A Starship, rocket totem da SpaceX, deve reduzir custos para cerca de US$ 250 por quilo com operações comerciais. Engenheiros detalham metas para derrubar barreiras técnicas e financeiras.

Missões da NASA e cronogramas lunares

O programa Artemis passou por ajustes de segurança, com Artemis III movida para Artemis IV em 2028. Em 2027, a Starship fará teste de acoplamento orbital com a cápsula Orion.

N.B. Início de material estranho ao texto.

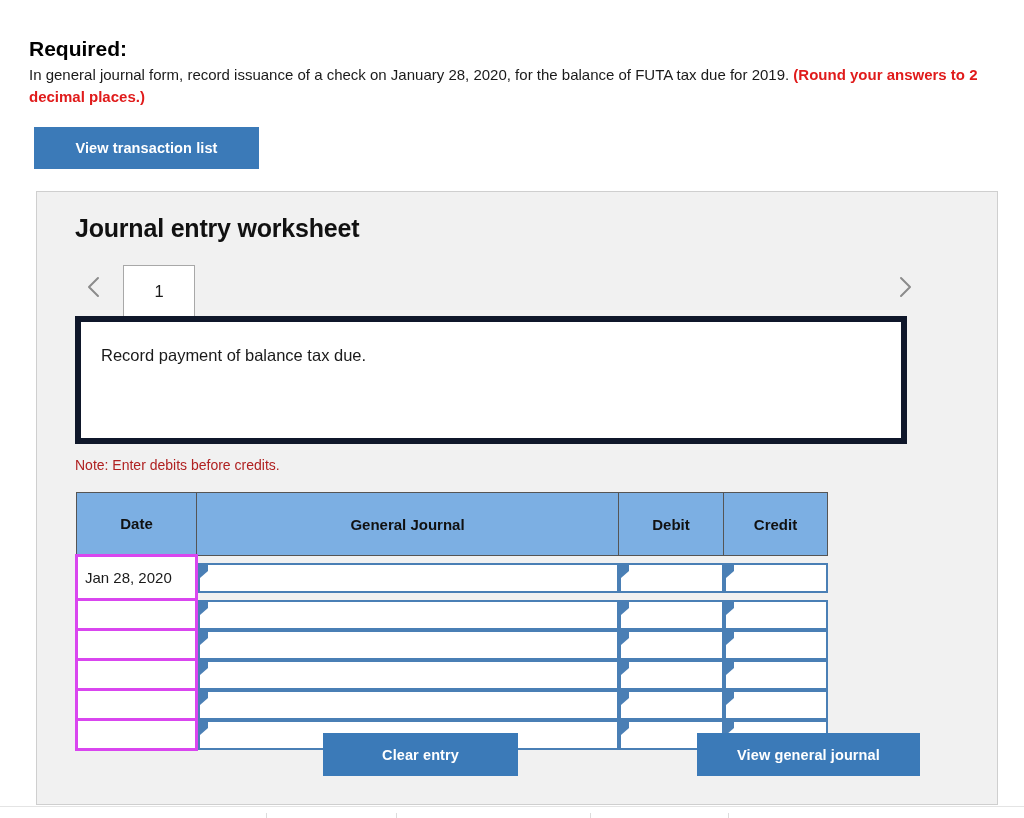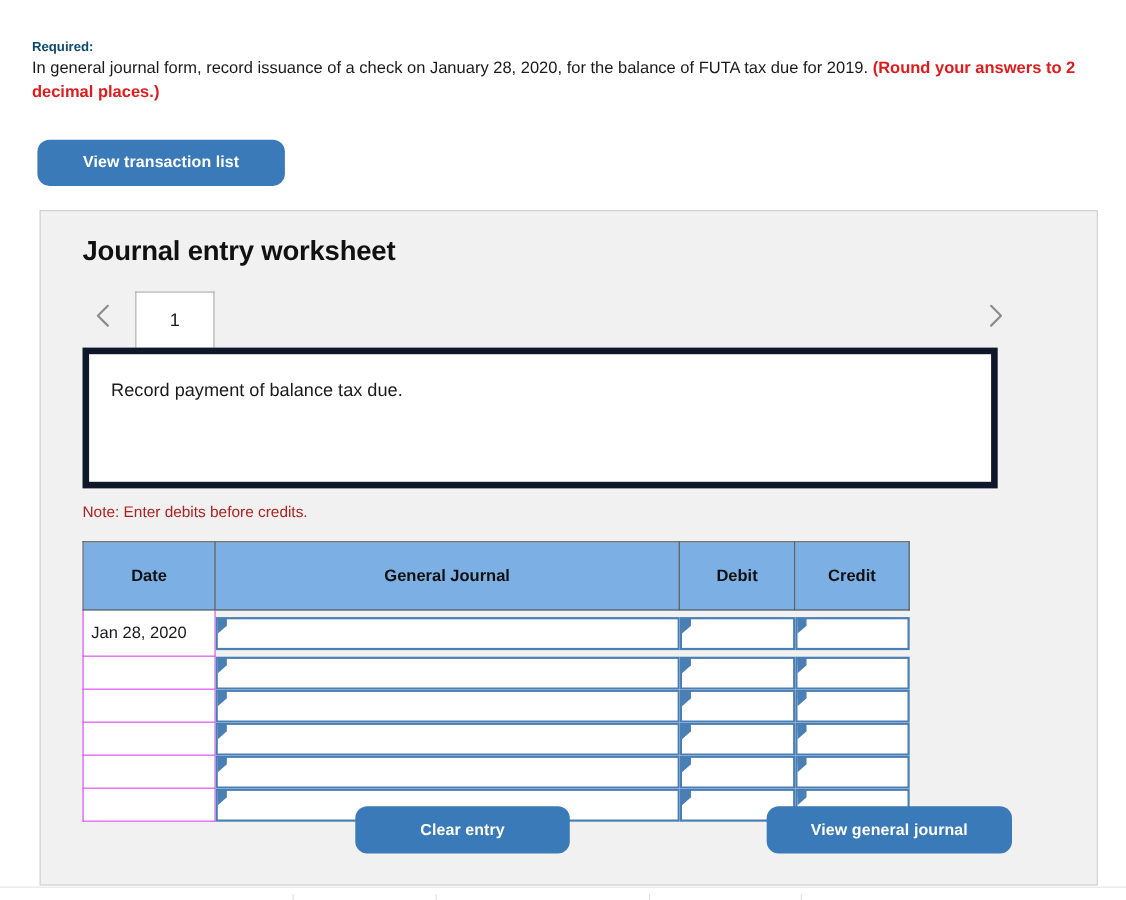--- a/index.html
+++ b/index.html
@@ -24,10 +24,10 @@
     width: 978px;
   }
   .prompt-label {
-    font-size: 12px;
+    font-size: 21px;
     font-weight: bold;
     line-height: 1.45;
-    color: #0c4a6e;
+    color: #000000;
   }
   .prompt-body {
     font-size: 15px;

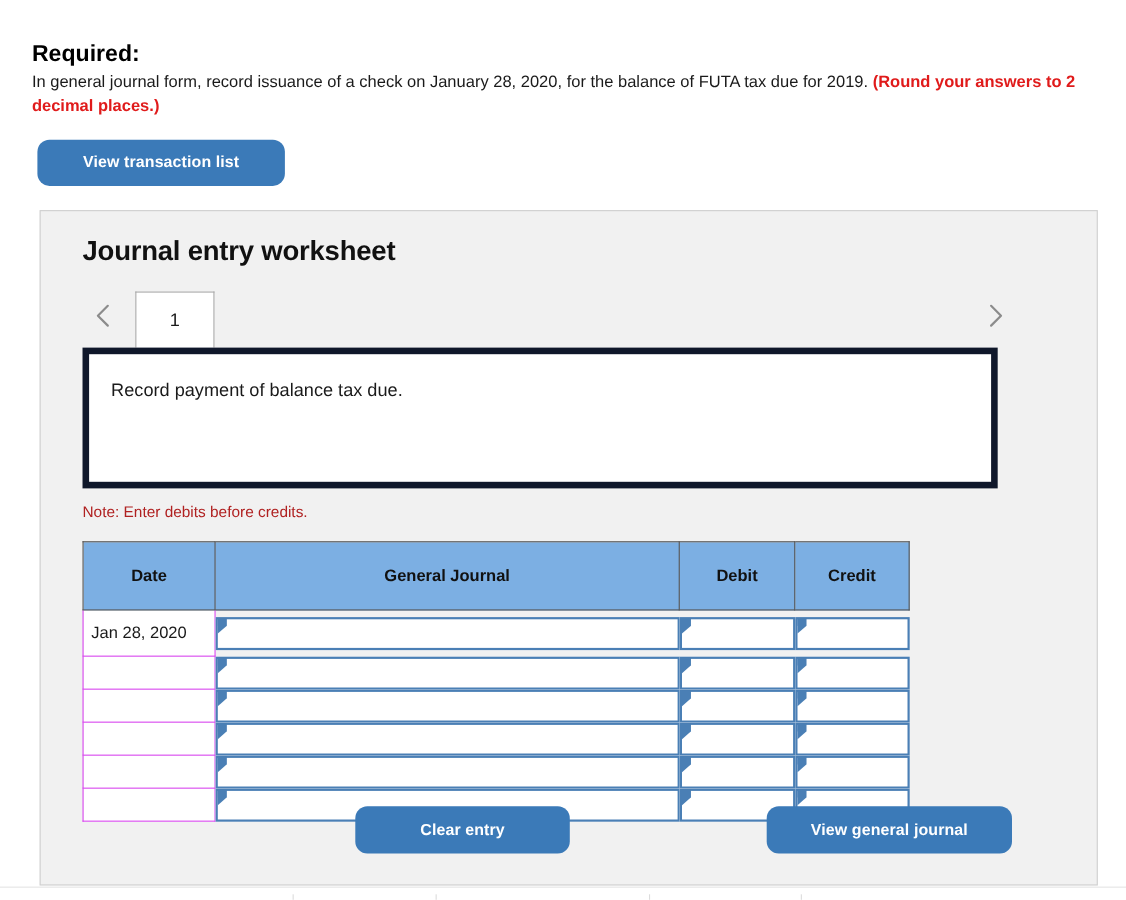--- a/index.html
+++ b/index.html
@@ -49,7 +49,7 @@
     font-size: 14.5px;
     font-weight: bold;
     border: none;
-    border-radius: 11px;
+    border-radius: 0;
     cursor: pointer;
     font-family: "Liberation Sans", sans-serif;
     letter-spacing: .1px;

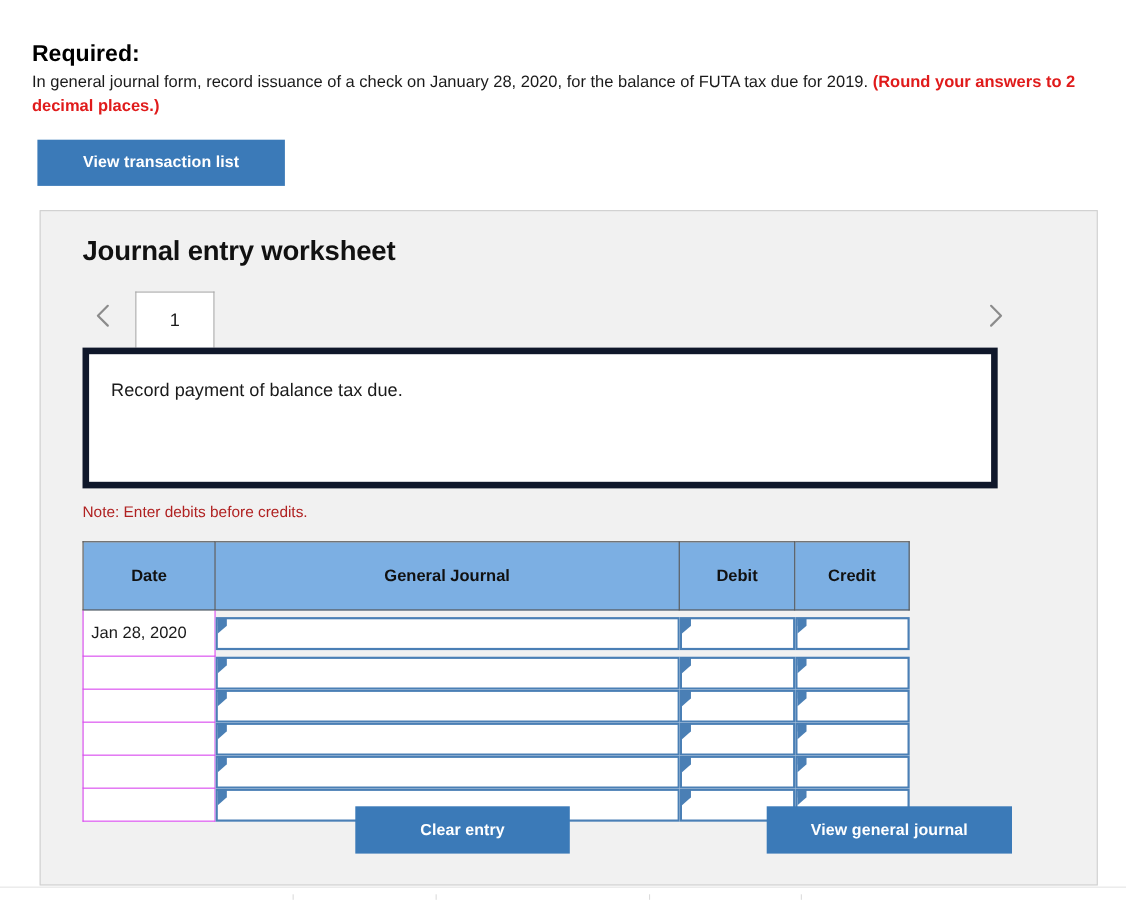--- a/index.html
+++ b/index.html
@@ -182,7 +182,7 @@
   .jtable td {
     padding: 12px;
     height: 30px;
-    border: 1px solid #d946ef;
+    border: 3px solid #d946ef;
     background: #ffffff;
     box-sizing: border-box;
   }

O cronograma oficial de exploração lunar prevê Artemis II, um sobrevoo tripulado; Artemis III em 2027, com acoplamento orbital; Artemis IV em 2028, com retorno de astronautas ao solo lunar.

Planos para Marte e janelas futuras

A janela de alinhamento planetário no fim de 2026 abre a etapa de envio de naves não tripuladas a Marte. Musk estabelece uma probabilidade de 50% de sucesso no lançamento de cinco Starship simultâneos.

A hipótese de aterrissagem marciana em 2027 abriria caminho para missões tripuladas na próxima década. O IPO da SpaceX, para investidores, financia o caminho multiplanetário da humanidade.